Technical hurdles for enabling $wgHtml5 on Wikimedia sites?

List overview All Threads
Download

newer

older

Offline Sandbox, IP address limit,...

Personal sandbox space in Gerrit

Rob Lanphier

28 Jun 2012 28 Jun '12

9:11 p.m.

Hi all, We have a longstanding request to enable HTML5 on all sites: https://bugzilla.wikimedia.org/show_bug.cgi?id=27478 We've had it enabled on mediawiki.org for ages, with minimal death and mayhem. There are two issues listed as blockers: Bug 30525: Search bar icon/button slightly lower when html5 mode is enabled https://bugzilla.wikimedia.org/show_bug.cgi?id=30525 Bug 36495: Sanitizer incorrectly converts align="right" for elements that are not table-cells https://bugzilla.wikimedia.org/show_bug.cgi?id=36495 Bug 30525 doesn't seem like a blocker to me (but patches definitely welcome). Bug 36495 seems more likely to cause problems, though I'd like to nudge Krinkle to explain Comment 9. Assuming we can either get these fixed, or agree they aren't blockers, I say we set a date and go. Should we plan on sometime in July (say a week or two after Wikimania)? Rob

Show replies by date

Max Semenik

28 Jun 28 Jun

10:11 p.m.

New subject: Technical hurdles for enabling $wgHtml5 on Wikimedia sites?
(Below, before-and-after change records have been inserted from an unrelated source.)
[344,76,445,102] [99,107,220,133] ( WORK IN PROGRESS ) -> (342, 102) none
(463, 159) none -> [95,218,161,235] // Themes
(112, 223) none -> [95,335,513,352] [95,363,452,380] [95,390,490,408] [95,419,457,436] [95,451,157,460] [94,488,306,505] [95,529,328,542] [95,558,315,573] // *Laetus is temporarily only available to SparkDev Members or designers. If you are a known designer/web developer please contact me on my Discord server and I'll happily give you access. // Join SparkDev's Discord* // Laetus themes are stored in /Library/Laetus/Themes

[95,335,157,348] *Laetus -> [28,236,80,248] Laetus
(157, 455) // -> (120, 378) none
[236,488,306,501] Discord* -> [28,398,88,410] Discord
On 29.06.2012, 1:11 Rob wrote:

...

We have a longstanding request to enable HTML5 on all sites: https://bugzilla.wikimedia.org/show_bug.cgi?id=27478

...

We've had it enabled on mediawiki.org for ages, with minimal death and mayhem. There are two issues listed as blockers:

...

Bug 30525: Search bar icon/button slightly lower when html5 mode is enabled https://bugzilla.wikimedia.org/show_bug.cgi?id=30525

Doesn't look that scary.

...

Bug 36495: Sanitizer incorrectly converts align="right" for elements that are not table-cells https://bugzilla.wikimedia.org/show_bug.cgi?id=36495

I could poke at it as part of my 20% time.

...

Bug 30525 doesn't seem like a blocker to me (but patches definitely welcome). Bug 36495 seems more likely to cause problems, though I'd like to nudge Krinkle to explain Comment 9.

...

Assuming we can either get these fixed, or agree they aren't blockers, I say we set a date and go. Should we plan on sometime in July (say a week or two after Wikimania)?
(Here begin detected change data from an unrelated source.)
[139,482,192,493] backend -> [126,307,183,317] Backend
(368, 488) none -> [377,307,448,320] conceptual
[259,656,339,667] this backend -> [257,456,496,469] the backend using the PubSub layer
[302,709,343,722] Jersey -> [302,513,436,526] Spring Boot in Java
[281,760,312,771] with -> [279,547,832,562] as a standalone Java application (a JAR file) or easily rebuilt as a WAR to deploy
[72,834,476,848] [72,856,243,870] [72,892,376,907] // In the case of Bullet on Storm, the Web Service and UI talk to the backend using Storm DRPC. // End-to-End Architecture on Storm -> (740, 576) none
I say go for it. Some people are always going to whine, but we shouldn't wait forever for a few XML-loving bots to upgrade. We recently added IPv6 support, yet Wikipedia didn't die in pain while some anti-vandalism tools were broken. Same thing here. -- Best regards, Max Semenik ([[User:MaxSem]])

K. Peachey

10:51 p.m.

New subject: Technical hurdles for enabling $wgHtml5 on Wikimedia sites?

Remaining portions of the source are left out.